近くの草原で、男子○学生が遺体となって発見された。
テレビの情報によると、遺体には衣服の乱れとコードのようなモノで首を絞められた跡があり、少年は何者かに乱暴された後、絞殺されたらしい……。
警察は未だに犯人を捜しているそうだ。
そんな事とはつゆ知らず、目の前に横たわる少年……否、彼は自分の事なのに素知らぬ様子で安らかに眠っている。
白い着物を身に纏い、白い布団で寝かされて、これまた白い布で顔は覆われている。
その布に両の手をかけてめくり上げると、蒼白い顔で静かに目蓋を閉じていた。
死に化粧をしているせいか、生前と何ら変わり映えしないその顔は、ただ眠っている様にも伺える。

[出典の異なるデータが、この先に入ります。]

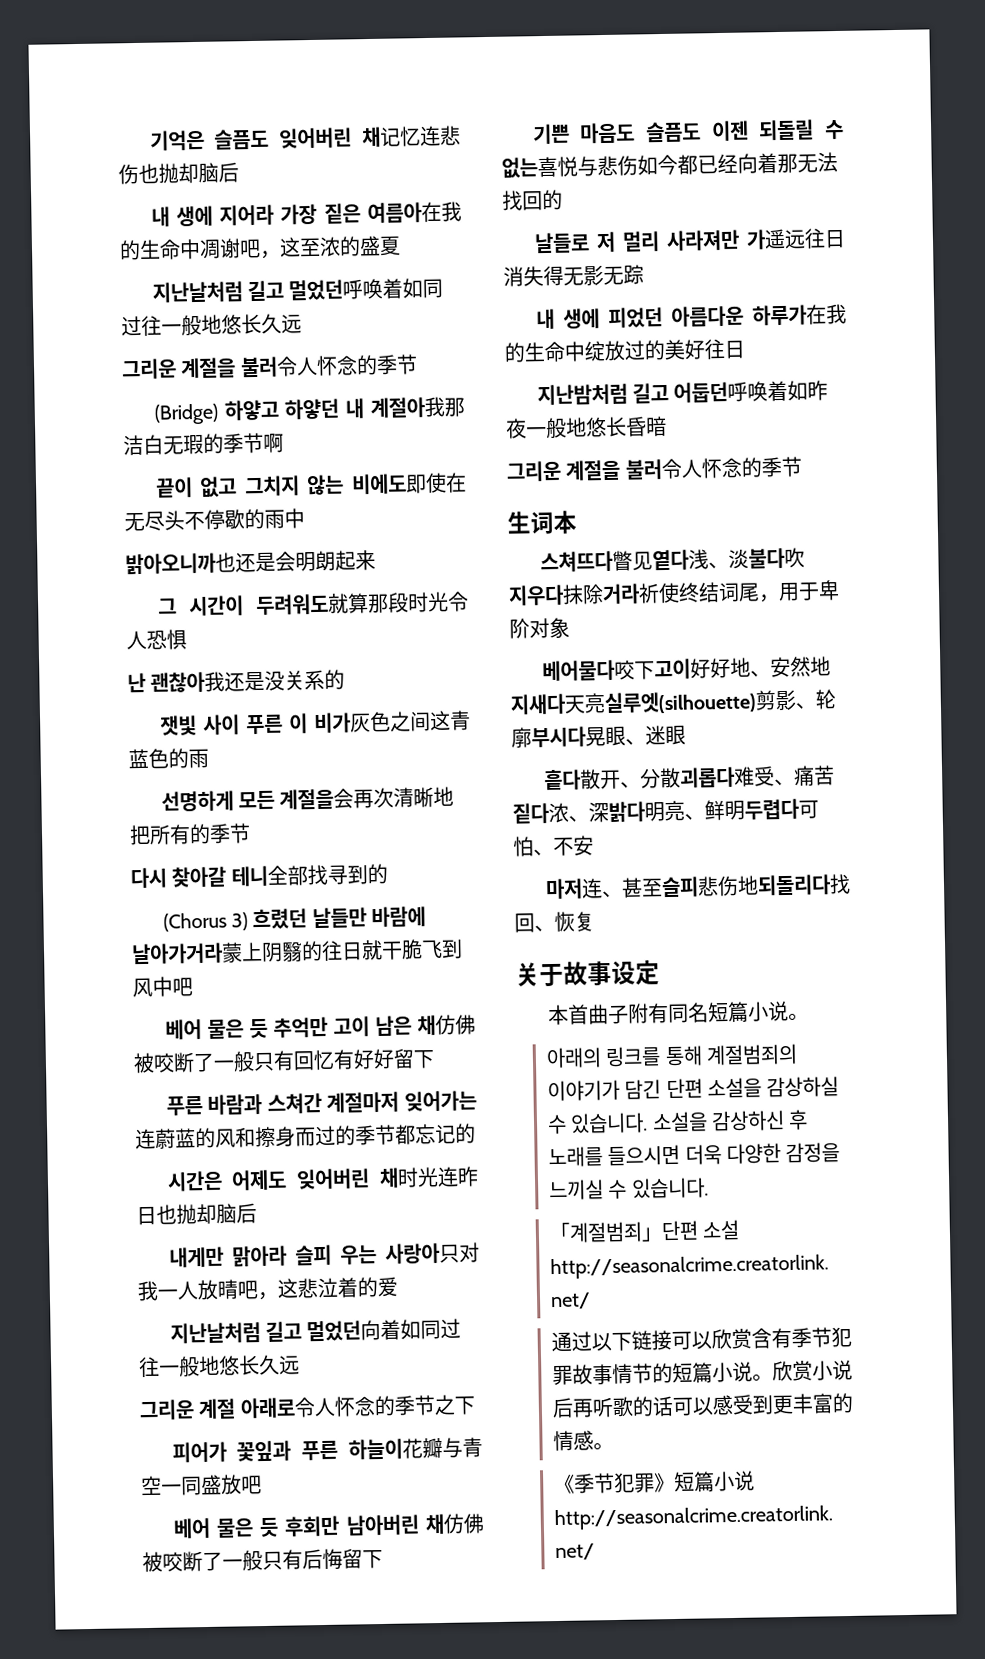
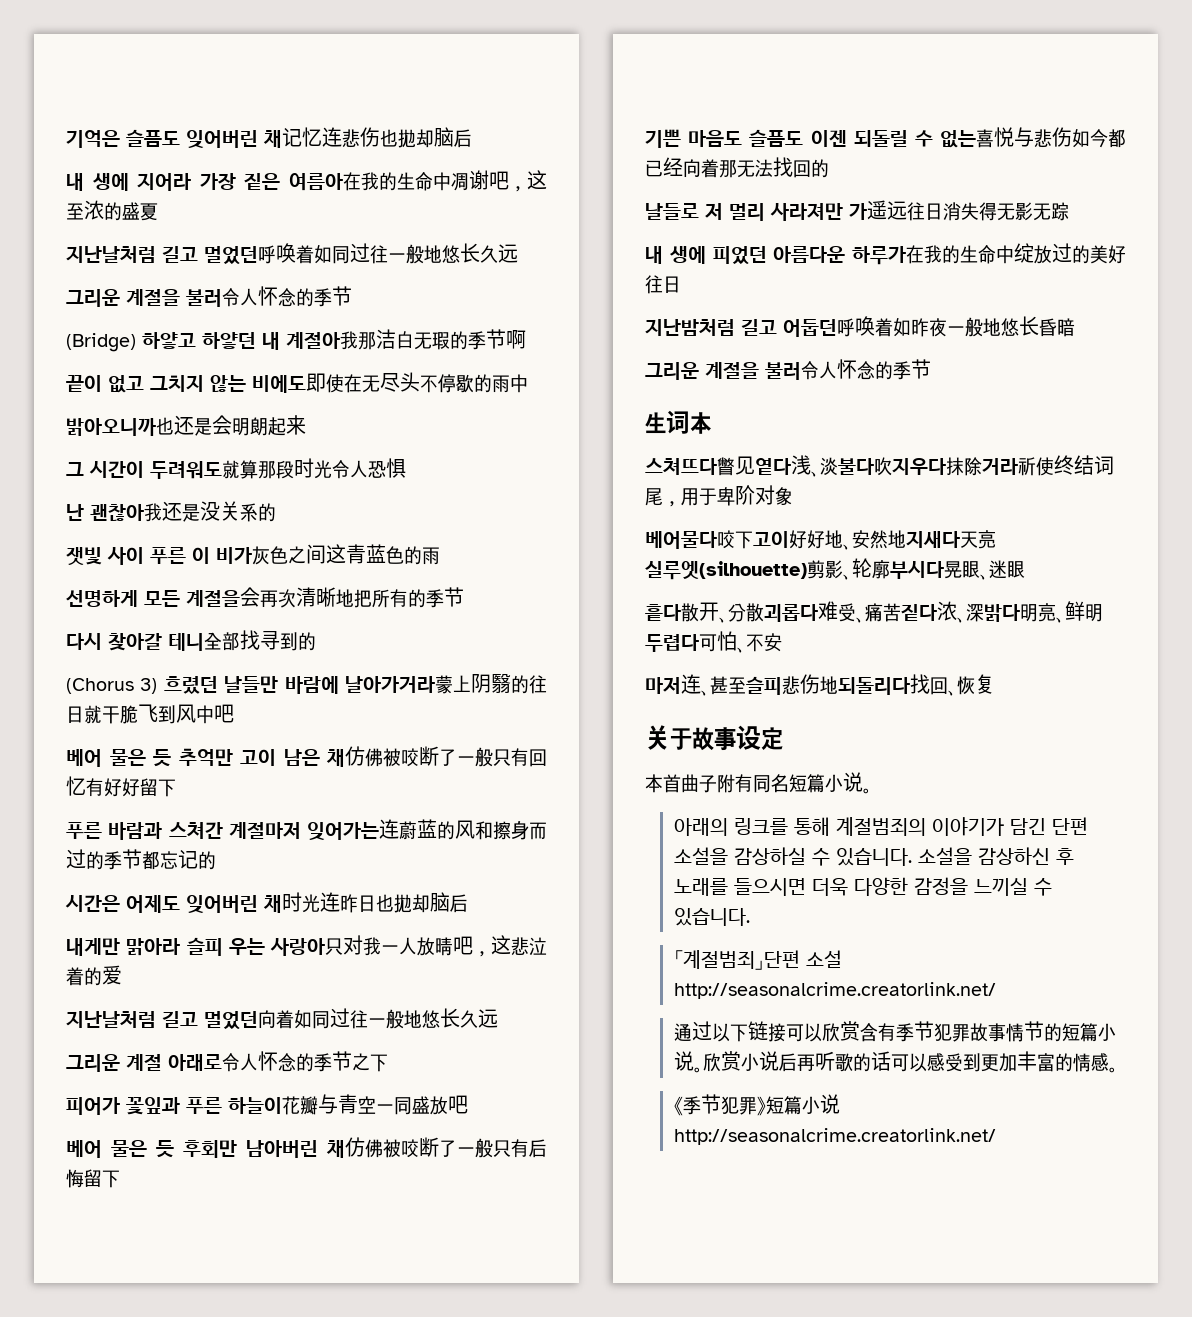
- 欣赏小说后再听歌的话可以感受到更丰富的情感。
+ 欣赏小说后再听歌的话可以感受到更加丰富的情感。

彼の顔をまじまじ見つめると彼が今にも起きだしそうな気がして、ふと名前を呼んだ。
しかし、彼はそれに答える事は無い。
首筋に浮かぶ薄らとした紅い痣を見つけてそっと撫でた。
彼は生前、かなり過敏な神経を持っていたらしく、少し触れただけでもこそばゆいのか、嫌がる素振りをみせていた。
それなのに今は首を撫でてみても反応は返ってこない。
それがとても寂しく思えて指先を静かに離す。
嗚呼、彼は何故、死んでしまったのか……。
草原に横たわる彼の色白い肌が頭を過ぎる。
嗚呼、彼は何故、俺を置いて行ってしまったのか……。
服を乱して俺の躰に縋りつき、汗ばむ躰に朱色を交えて息を吐き。
嗚呼、彼は何故、あの時自ら×を望んだのか……。
手に握られたイヤホンコードを此方に渡して、こう言った。
「ねぇ、××して……」
首に巻き付けたイヤホンコードをグッと縛ると、彼は言葉にならない息を吐く。
しがみつく手は掻きむしるように苦しみ、俺を映す瞳は泪で滲む。
それから数分もしない内に、力無く離れた手は俺から剥がれて彼は最期に笑って逝った。
嬉しかったのか、哀しかったのか。
それすら訊く事叶わずに、ズルリと落ちた手は草に紛れて動かなくなった……。
───線香の香りが立ち込める。
眠り続ける彼の抜け殻にあの日の彼を重ねた。
俺を見つめていたあの瞳も、俺にしがみつくあの手も、俺に笑い掛けてくれたあの唇も、、もう動く事はないのだと自身の唇を重ねる。
「じゃあ、またな……」
別れを含めた最期の口吻は、哀しくなるほど冷たかった……。
【片割れ心中】
後で俺も逢いに逝くから、その時全てを教えて欲しい。